Puis le soir est venu. Ma sœur était rentrée avant l’heure. Notre père a beau être un poète, et un de réputé, il n’est pas commode si on ne respecte pas les consignes et l’heure de rentrer en est une qu’il ne vaut mieux pas enfreindre. Comme ma sœur n’était ni triste ni joyeuse, il la prit sur ses genoux pour lui poser des questions auxquelles elle répondit sans minauder ni grimacer. Elle paraissait indifférente. Autant qu’il ne m’était jamais arrivé de la voir dans cet état qu’il m’était impossible de caractériser. Notre père devait se poser la même question que moi et il persistait à caresser ces joues rebelles comme s’il voulait savoir et qu’il finirait par savoir, quitte à y passer la nuit. J’en savais rien, moi !

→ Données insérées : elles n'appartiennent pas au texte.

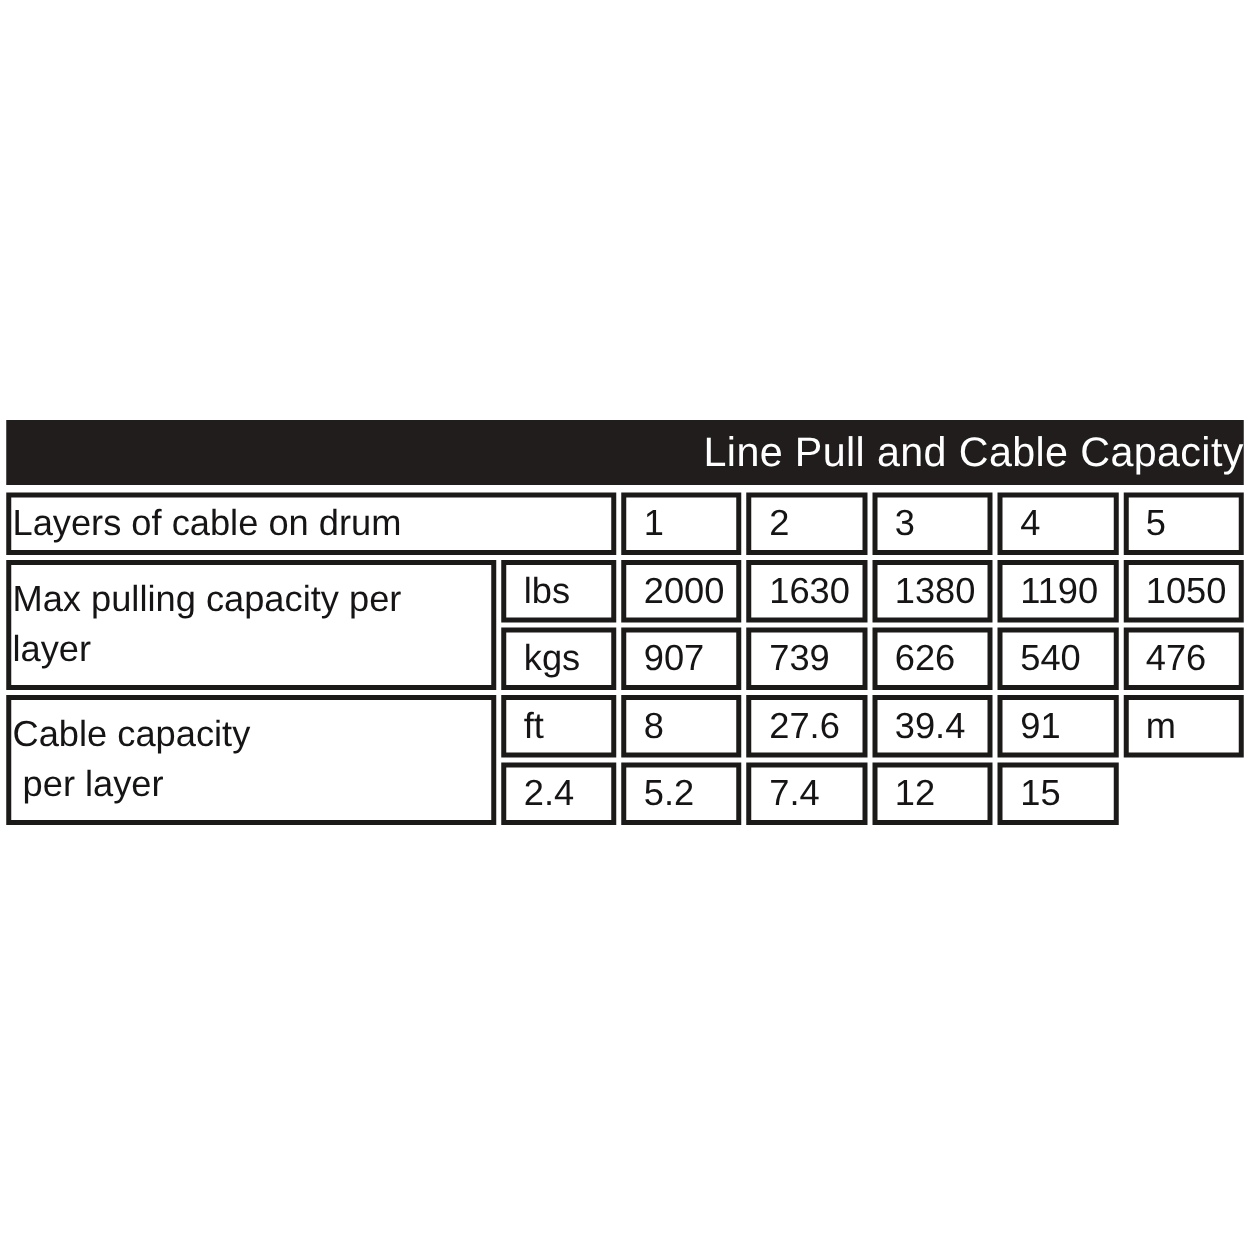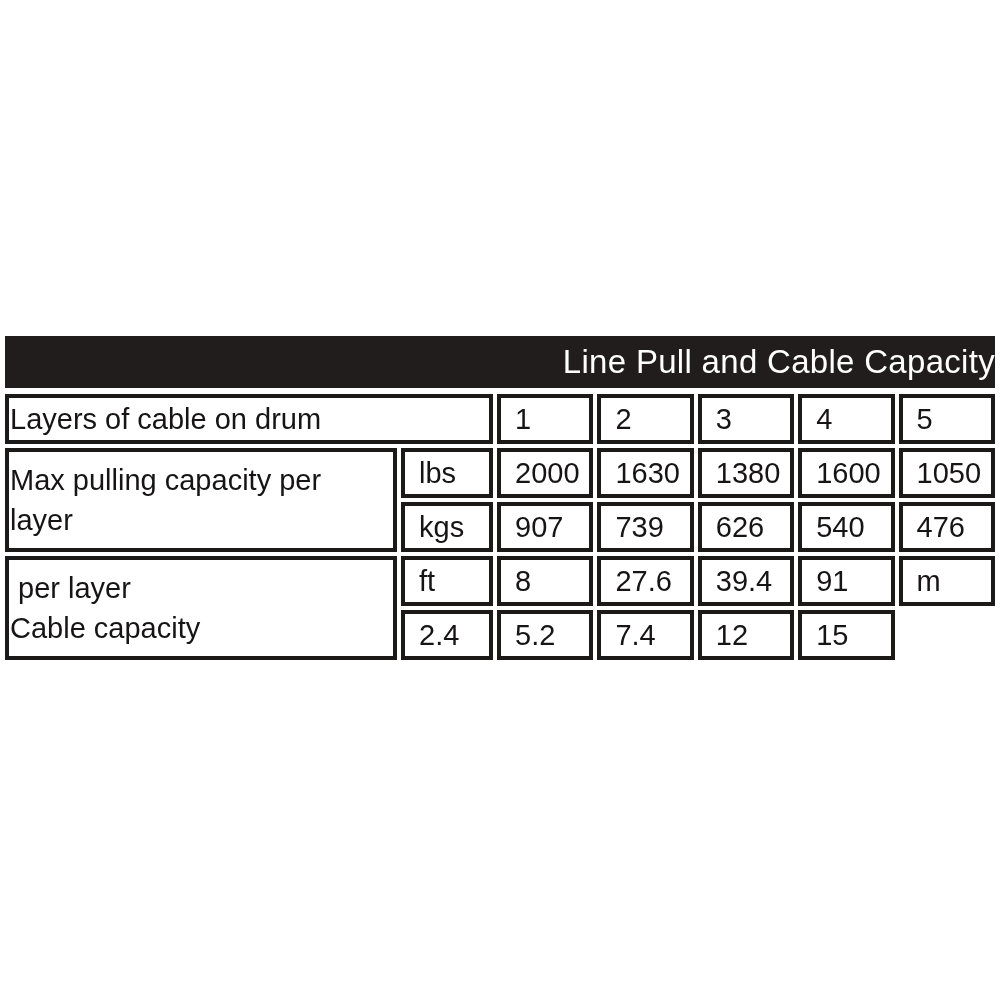"1600" div.cell { text: 1600 -> 1190 }
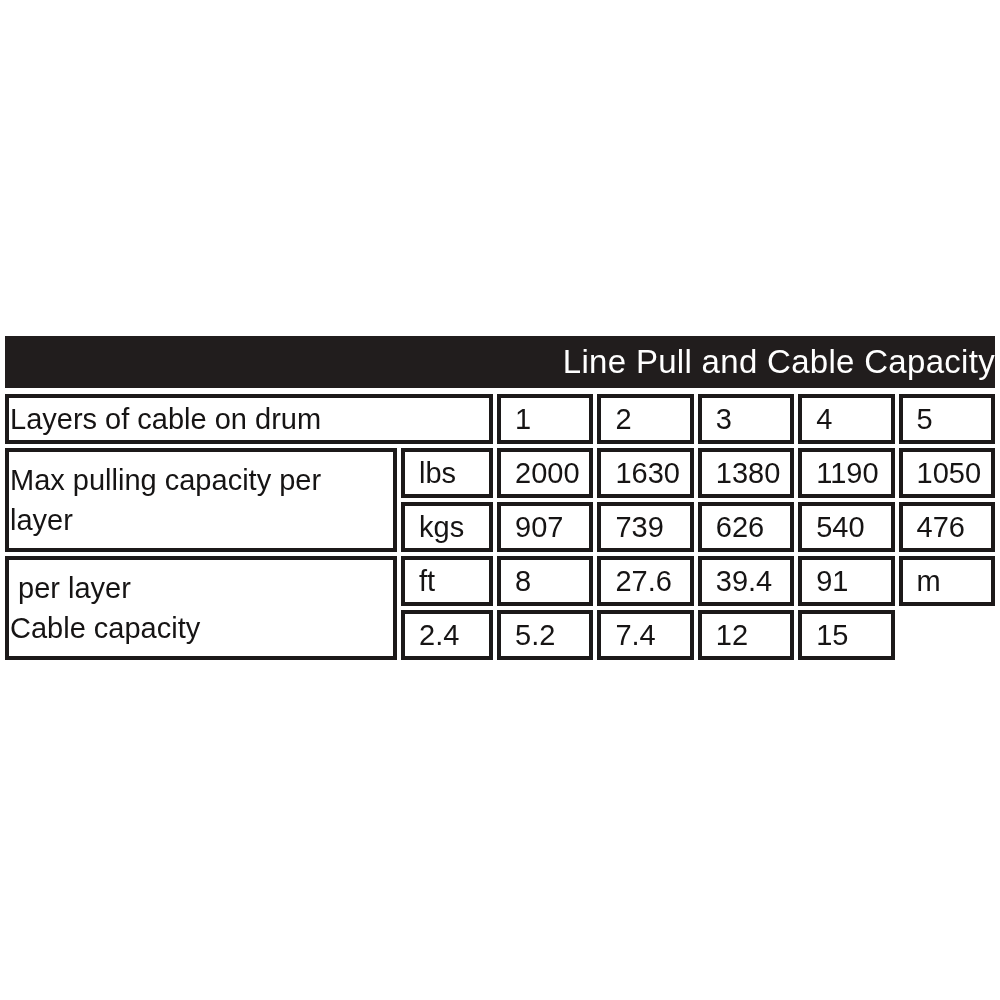"per layer" span.lline { order: before "Cable capacity" -> after "Cable capacity" }
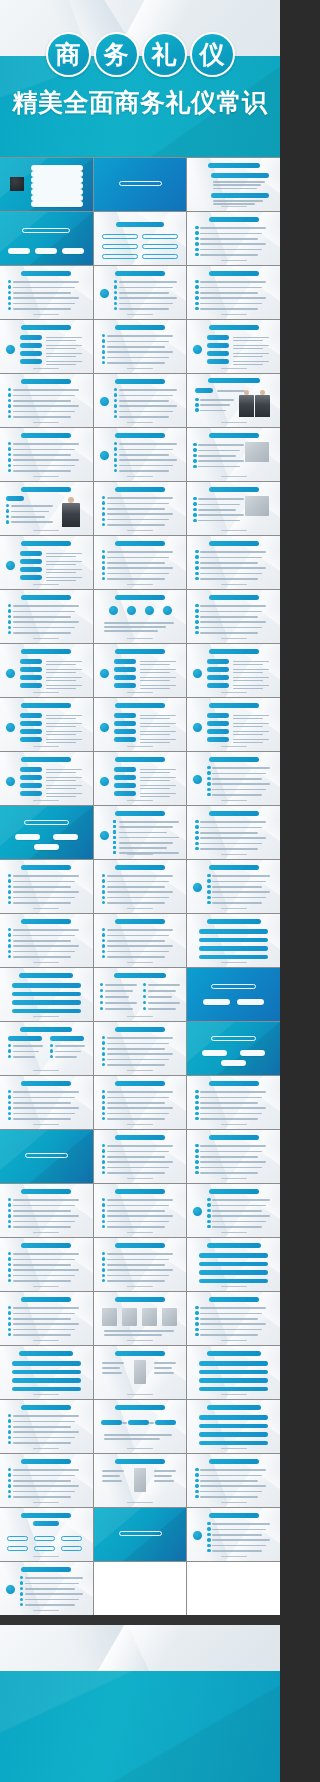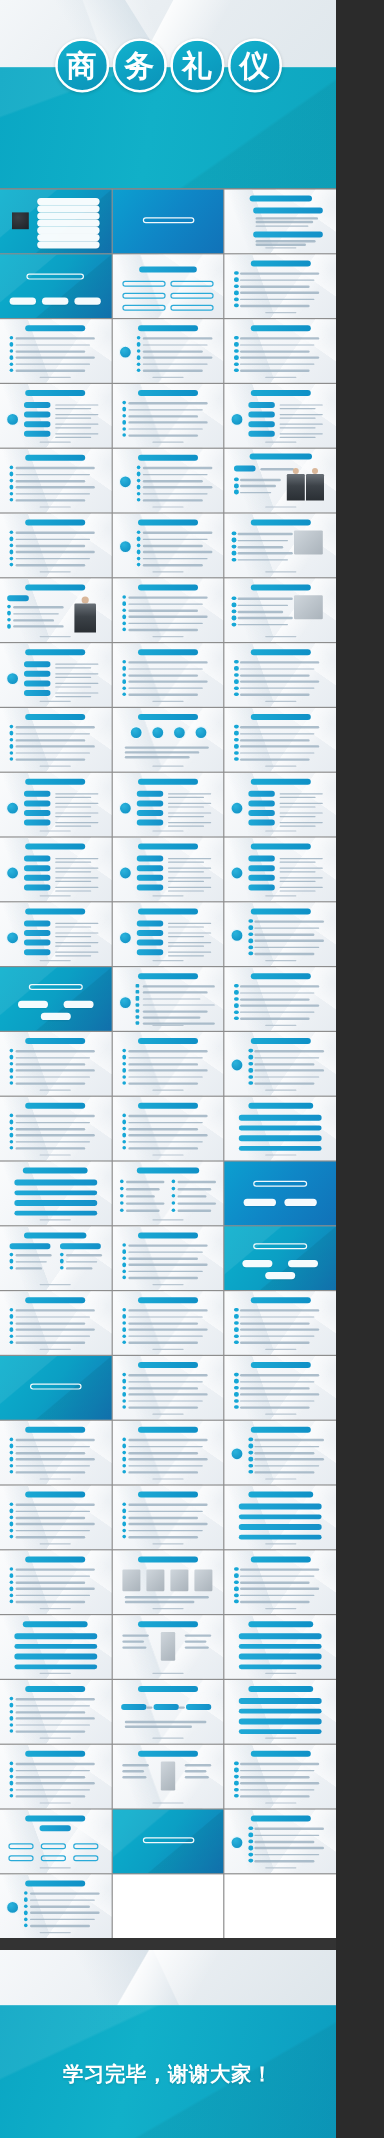"精美全面商务礼仪常识" div.subtitle { html: none -> <div>精美全面商务礼仪常识</div> }
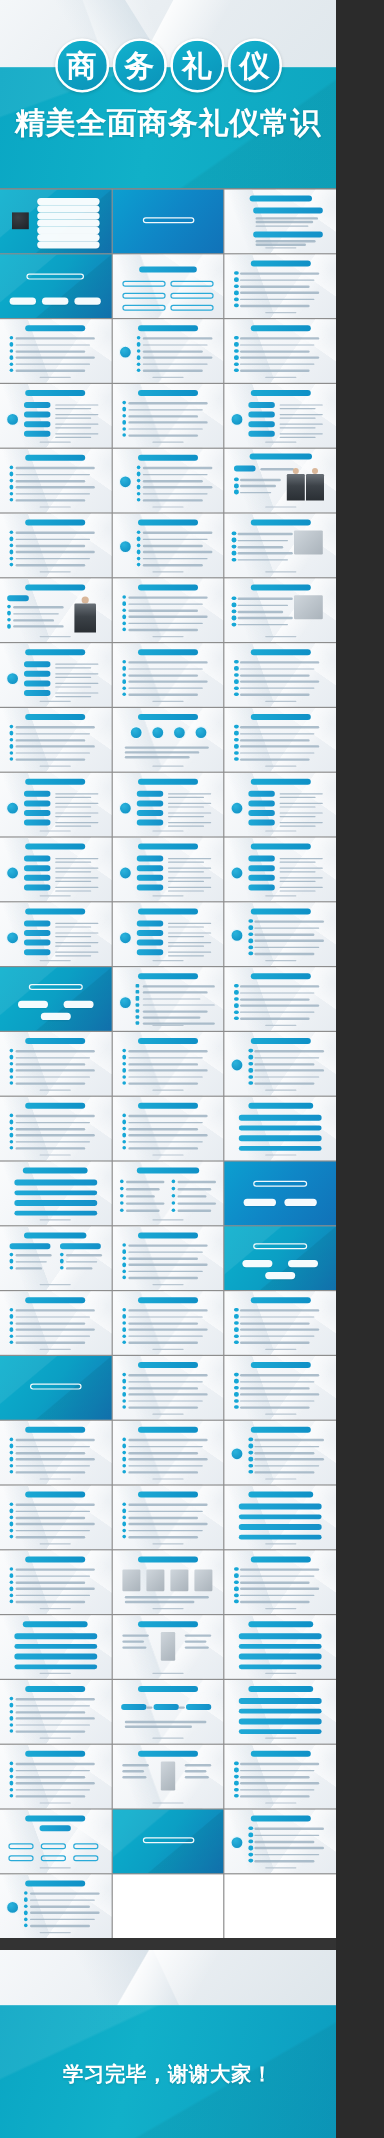"学习完毕，谢谢大家！" div.f-caption { html: <div>学习完毕，谢谢大家！</div> -> none }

« Vous vous êtes bien amusés ?

— On a même rencontré un pilote, dis-je pour dire quelque chose que je regrettai aussitôt d’avoir mis sur le tapis où je savais pourtant que papa n’avait pas l’habitude de jeter les dés ou de renverser son verre.

— Un pilote ? Ici ? Comment ça, un pilote ?

— Volo et moi et aussi sa sœur on est pas resté…

— Tu es restée, toi… ? »

La voix de mon père avait grossi. Mais quelque chose que je n’ai jamais réussi à identifier aussi clairement que vous me retenait de m’enfuir pour jouer à autre chose ou en tout cas à quelque chose. Ma sœur continuait de n’être ni gaie ni triste. Un visage que si ç’avait été le mien j’aurais su pourquoi. Maman s’approcha. Elle abandonna son petit verre du soir pour être plus près de ce qui se passait.

« Un pilote ? fit-elle à deux doigts de s’étrangler.

— Un pilote, » confirmai-je sans savoir si je jouais faux ou si quelque chose allait se passer.

Ma sœur haussa enfin les épaules, dit :

« Qu’est-ce que vous allez imaginer ? »

Puis sa voix se posa comme un oiseau, par exemple sur la margelle du bassin qui chuchotait. Il s’ensuivit une conversation, mais je m’étais enfermé en moi, avec ma langue que je retenais comme si elle luttait contre mes intérêts. J’entendis :

« Et alors… ?

— Et alors il a fait l’avion, » dit ma sœur sans joie ni tristesse.